My mother and I did not always get along. But there was a time, when I was about 16 and my father was still alive, when we did. Late at night, we'd sit up in the living room, drinking diet soda and smoking cigarettes. I had just learned to smoke then, and I was working for a certain look, a special controlled nonchalance that I saw my mother as having perfected. So I puffed as she puffed, watching her every move. The way she'd inhale deeply, then let the smoke out in a long dramatic waft. The way she cocked the cigarette just so between two fingers, her head leaning on a hand, the elbow casually grazing the arm of the couch. She looked both poised and wise, I thought, even in her pink nightgown and fuzzy slippers, feet up on the coffee table. The topic was inevitably men.

"He left her flat," she'd say about one of her friends, or "With that weight gain, c'mon, she had it coming." Above her head, the cigarette smoke curled languorously, but her free hand cut the air as she spoke, her dark eyes snapped.

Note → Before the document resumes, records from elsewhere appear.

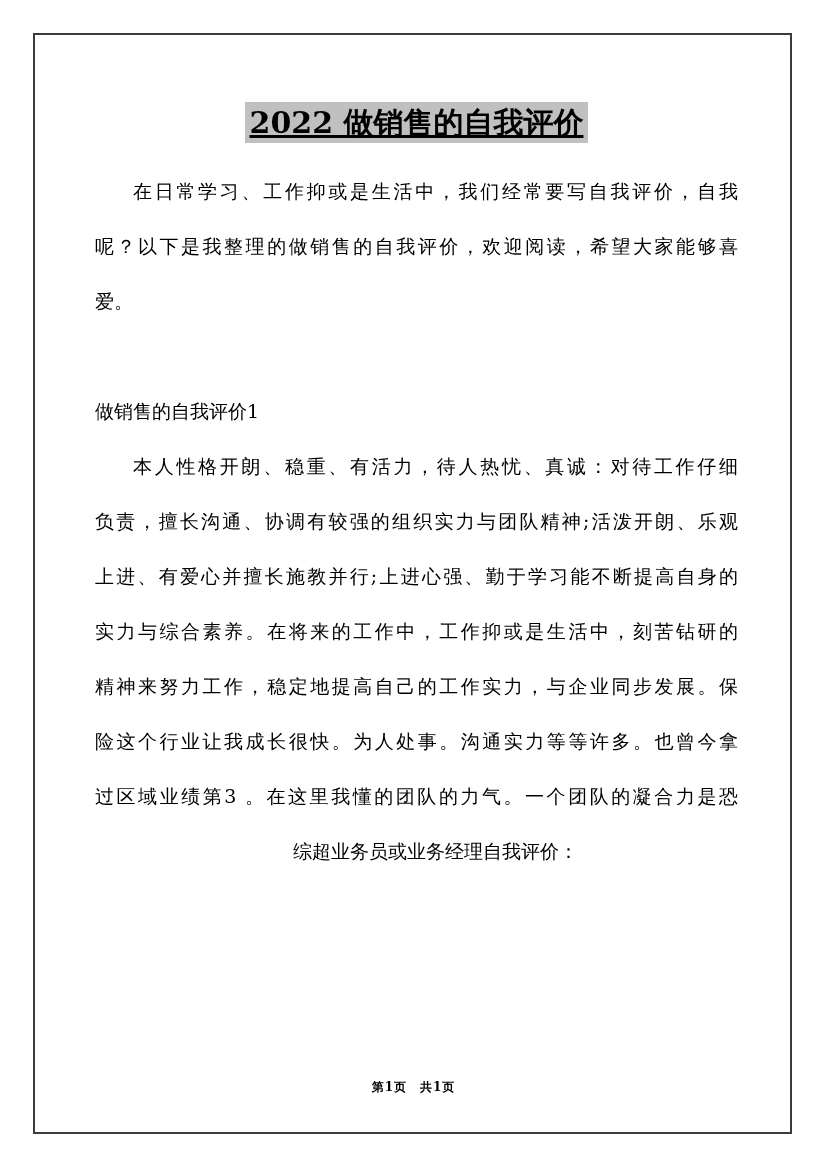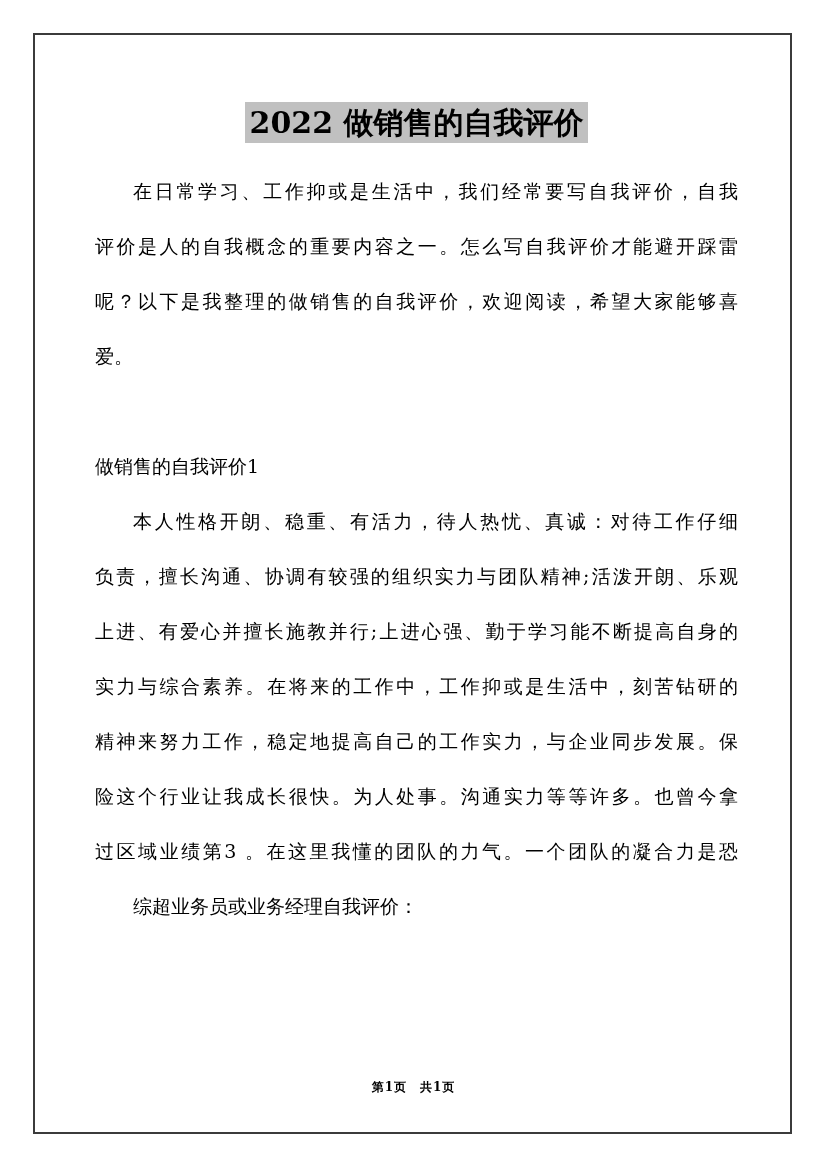"2022 做销售的自我评价" .title-highlight { text-decoration: none -> underline }
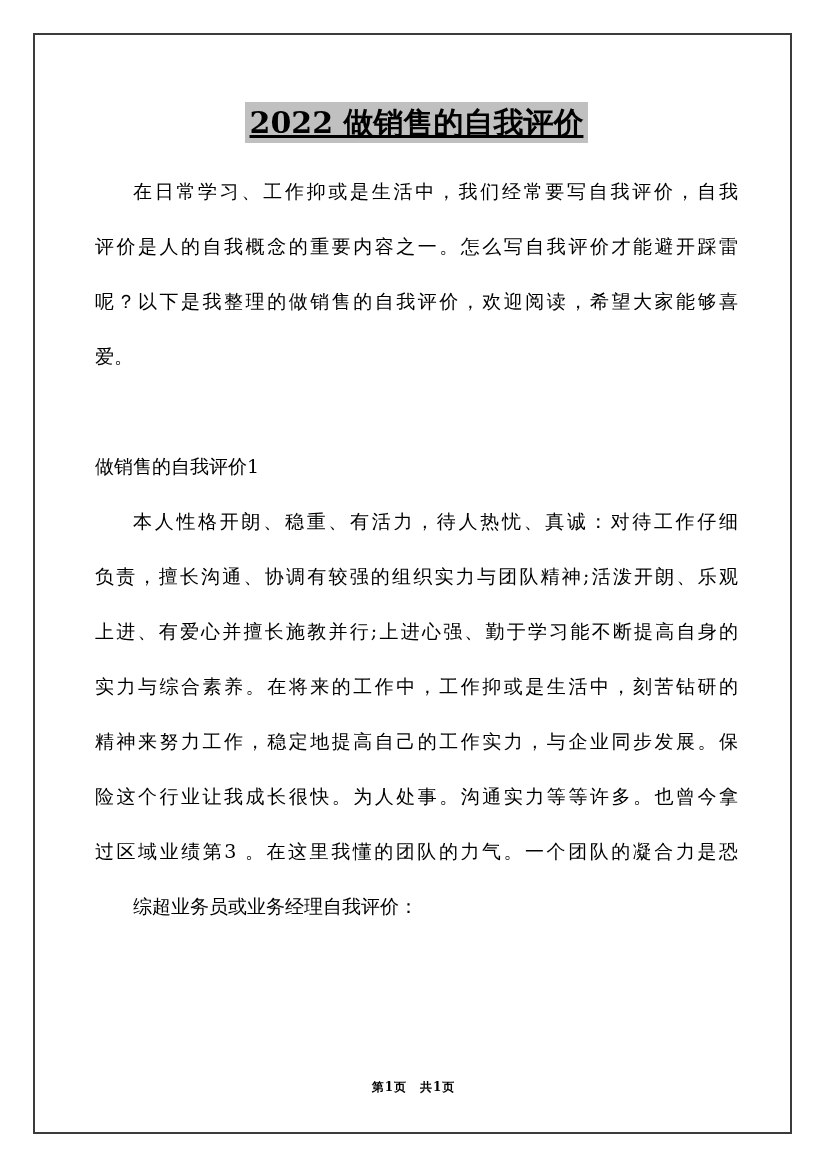"评价是人的自我概念的重要内容之一。怎么写自我评价才能避开踩雷" div.body-line { html: <div>评价是人的自我概念的重要内容之一。怎么写自我评价才能避开踩雷</div> -> none }
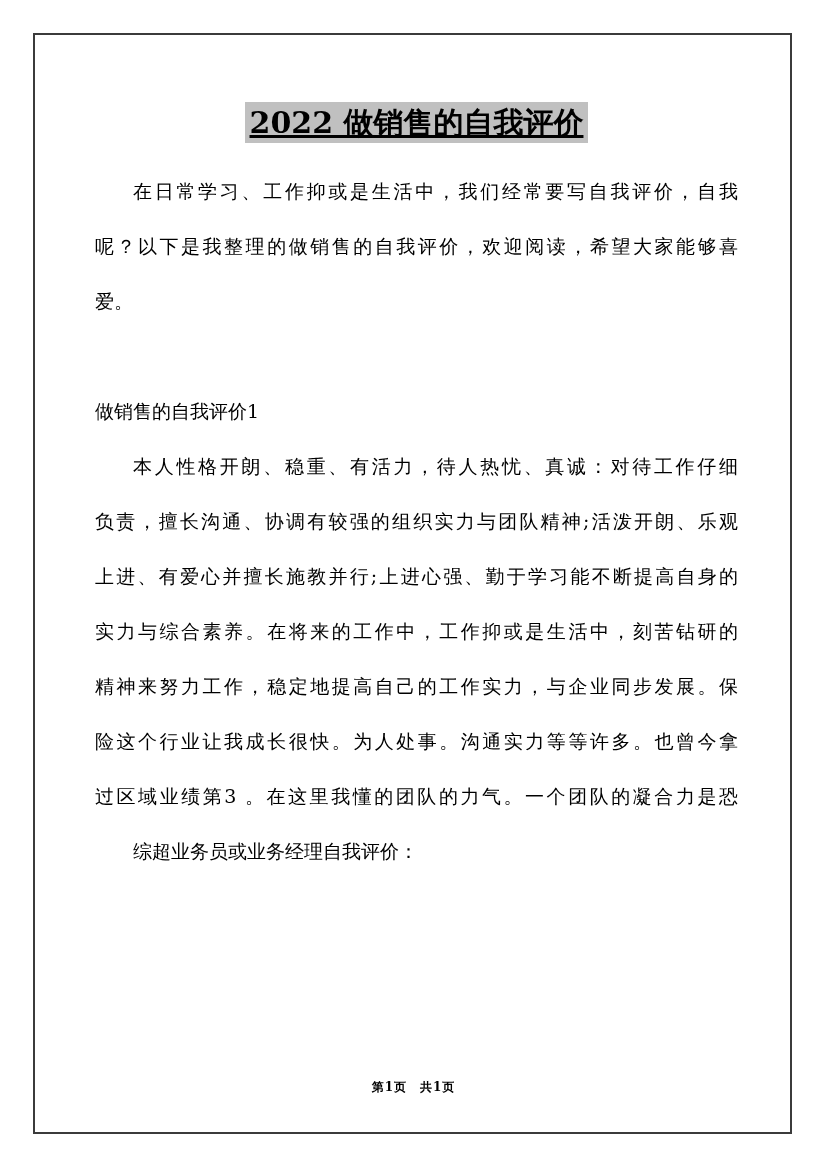"综超业务员或业务经理自我评价：" .body-line.indent { text-align: none -> center }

High above the honks and shrieks of the New York City streets, my father and sister far away in sleep, this is what I learned those late nights in the living room: that to my mother, after the ballet lessons, the braces, the first pair of high heels, the next essential item was a man. "The army of women" is how she referred to her friends who were divorced, or widowed, who were suddenly alone. "Don't be one of the army of women," she'd warn, and though I didn't know what she meant, I pictured them all: gray, elegant, with shiny black pocketbooks and Chanel suits, shuffling together down Madison Avenue. I believed that was something bad, something to avoid.

But this was long ago, long before my father died, and she followed some years after. Now I have a daughter of my own, Charlotte, a 7-year-old in high-tops and cargo pants, who cruises our neighborhood on a Razor scooter with her baseball cap on backward, her penny-colored hair flying up behind. I can't imagine I will ever be offering her the things my mother offered me those late nights. Certainly not the cigarettes, or the diet soda, or god forbid the particular brand of parental wisdom that made young girls believe they would be nothing in this world without a man. Yet as I watch Charlotte skirt the bumps and divots in the sidewalk, hop her scooter in the air, I wonder, what can I arm her with that will make her safe from hurt in this world? Once she's done with Razor scooters and cargo pants and other things that make 7-year-old girls happy, no helmet rules or parental controls on the computer are going to protect Charlotte from mistakes of the heart.

As for me, I took my mother's advice. Not long after college, I married the boy next door—if one counts the boy in the next dorm room as the boy next door—and let the wild tide of romance funnel into one settled stream. Dean was a tall, decent boy from Maine. We had never really spoken until a week before college ended, when he stayed up one night until dawn explaining Einstein's theory of relativity to me. By the time the birds were announcing the coming day and we had moved the discussion to my bed, I decided this boy, this New England boy destined for a lab coat, was a better choice than anyone I would muster out of the gang of guys in Shakespeare 101, with whom I spent most of my time. Besides, I liked his cleft chin and his whisper in the dark. Even if what he was whispering that first night was E = mc 2.